Kabir Legends and Ananta-Das's Kabir Parachai

With a translation of the Kabir Parachai Prepared in Collaboration with Jagdish Kumar and Uma Thukral and with an Edition of the Niranjani Panthi Recension of this Work

By David N. Lorenzen

Subjects: Hindu Studies
Series: SUNY series in Hindu Studies
Paperback : 9780791404621, 268 pages, June 1991
Hardcover : 9780791404614, 268 pages, June 1991

Table of contents

A Note on Transliteration

Preface

Part I: The Legends

1. Legends and History

2. The Kabir Parachai Cycle

3. Other Legends
Part II: Ananta-Das's Kabir Parachai

4. The Text of the Kabir Parachai

5. A Translation of the Kabir Parachai
By Jagdish Kumar, David N. Lorenzen, and Uma Thukral

6. An Edition of the Kabir Parachai (Niranjani Panthi recension)

Appendix A
The 1693 V. S. Manuscript (RPP 11583) of Ananta-das's Kabir Parachai

Bibliography

Index

Description

This book represents the first systematic collection and analysis of the principal legends about Kabir Das, a fifteenth-century poet-saint. It focuses on the ways in which the legends embody and reflect the often changing social and religious needs of those who created and listened to them. Particular attention is paid to the earliest known collection of legends, Ananta-das's Kabir Parachai.

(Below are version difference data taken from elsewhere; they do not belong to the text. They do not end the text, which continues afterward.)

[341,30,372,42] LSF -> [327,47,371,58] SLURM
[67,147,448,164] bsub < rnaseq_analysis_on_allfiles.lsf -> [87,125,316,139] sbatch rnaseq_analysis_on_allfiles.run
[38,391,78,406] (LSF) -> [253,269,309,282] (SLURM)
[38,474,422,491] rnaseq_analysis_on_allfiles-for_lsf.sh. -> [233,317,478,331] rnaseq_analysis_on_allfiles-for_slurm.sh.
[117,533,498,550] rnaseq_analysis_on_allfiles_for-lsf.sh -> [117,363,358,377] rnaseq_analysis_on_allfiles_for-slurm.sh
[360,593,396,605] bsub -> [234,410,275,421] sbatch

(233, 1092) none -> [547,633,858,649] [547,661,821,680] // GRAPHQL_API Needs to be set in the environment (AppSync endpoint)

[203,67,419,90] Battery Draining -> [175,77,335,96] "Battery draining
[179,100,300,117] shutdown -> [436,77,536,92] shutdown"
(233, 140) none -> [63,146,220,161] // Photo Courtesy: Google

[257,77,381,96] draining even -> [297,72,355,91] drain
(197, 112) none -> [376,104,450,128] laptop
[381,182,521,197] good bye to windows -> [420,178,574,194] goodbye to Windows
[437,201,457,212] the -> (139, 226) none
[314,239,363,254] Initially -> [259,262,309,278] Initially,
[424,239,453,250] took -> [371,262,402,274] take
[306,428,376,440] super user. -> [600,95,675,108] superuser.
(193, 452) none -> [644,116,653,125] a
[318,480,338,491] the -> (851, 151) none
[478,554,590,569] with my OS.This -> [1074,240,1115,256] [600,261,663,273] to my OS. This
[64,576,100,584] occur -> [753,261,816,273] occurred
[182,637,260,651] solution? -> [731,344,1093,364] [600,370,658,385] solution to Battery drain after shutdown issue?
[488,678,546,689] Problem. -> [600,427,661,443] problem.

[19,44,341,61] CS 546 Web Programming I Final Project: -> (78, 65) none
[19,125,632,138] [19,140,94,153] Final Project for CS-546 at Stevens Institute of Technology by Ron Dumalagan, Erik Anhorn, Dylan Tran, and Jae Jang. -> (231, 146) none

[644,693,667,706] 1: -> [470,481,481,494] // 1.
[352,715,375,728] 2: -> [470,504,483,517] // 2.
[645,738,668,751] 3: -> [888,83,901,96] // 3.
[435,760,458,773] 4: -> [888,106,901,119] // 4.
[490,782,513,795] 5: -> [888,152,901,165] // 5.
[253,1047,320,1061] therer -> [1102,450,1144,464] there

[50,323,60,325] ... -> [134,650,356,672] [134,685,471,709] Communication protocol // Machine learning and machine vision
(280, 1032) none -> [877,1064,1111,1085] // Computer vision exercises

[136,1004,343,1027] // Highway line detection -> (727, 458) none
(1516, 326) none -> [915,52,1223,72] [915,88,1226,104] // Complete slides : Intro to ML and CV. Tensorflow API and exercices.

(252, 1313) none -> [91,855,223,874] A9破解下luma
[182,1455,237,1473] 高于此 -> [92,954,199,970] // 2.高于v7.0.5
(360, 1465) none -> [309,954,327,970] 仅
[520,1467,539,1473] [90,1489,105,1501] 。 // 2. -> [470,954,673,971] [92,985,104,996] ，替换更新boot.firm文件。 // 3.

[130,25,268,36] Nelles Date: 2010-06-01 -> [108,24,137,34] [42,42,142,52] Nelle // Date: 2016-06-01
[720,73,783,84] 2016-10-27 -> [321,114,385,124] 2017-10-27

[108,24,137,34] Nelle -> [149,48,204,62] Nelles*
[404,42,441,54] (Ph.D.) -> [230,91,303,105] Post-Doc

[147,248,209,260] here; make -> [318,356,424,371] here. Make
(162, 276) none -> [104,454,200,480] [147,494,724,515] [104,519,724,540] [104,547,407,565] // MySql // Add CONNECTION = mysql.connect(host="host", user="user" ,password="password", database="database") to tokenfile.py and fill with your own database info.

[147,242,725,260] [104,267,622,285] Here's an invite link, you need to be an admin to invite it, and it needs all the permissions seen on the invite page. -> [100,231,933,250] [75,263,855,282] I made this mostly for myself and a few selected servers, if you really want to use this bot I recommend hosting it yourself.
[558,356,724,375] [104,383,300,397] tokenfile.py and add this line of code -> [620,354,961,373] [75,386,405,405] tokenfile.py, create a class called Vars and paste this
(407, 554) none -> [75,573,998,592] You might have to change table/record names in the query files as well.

This book makes available for the first time an English translation of this text, with detailed notes on its variant readings, as well as a corrected Hindi edition based on a comparison of over a dozen manuscripts. The various historical synchronisms between Kabir and his leading contemporaries, including Ramananda and King Virasimhadev Baghel, are reevaluated, and a solution is proposed to the longstanding debate about Kabir's dates.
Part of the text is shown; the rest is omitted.